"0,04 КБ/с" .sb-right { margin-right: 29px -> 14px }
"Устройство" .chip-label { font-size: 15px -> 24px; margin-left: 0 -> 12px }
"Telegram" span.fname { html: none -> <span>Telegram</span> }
--
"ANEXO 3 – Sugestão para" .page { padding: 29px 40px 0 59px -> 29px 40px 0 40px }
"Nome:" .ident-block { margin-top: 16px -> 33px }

**Work to be completed**:
Look back at the entries above. Retype the line with "margin-right: 29px ->", the line with "html: none ->", and all lines in between.

**Completed exercise**:
"0,04 КБ/с" .sb-right { margin-right: 29px -> 14px }
"Устройство" .chip-label { font-size: 15px -> 24px; margin-left: 0 -> 12px }
"Telegram" span.fname { html: none -> <span>Telegram</span> }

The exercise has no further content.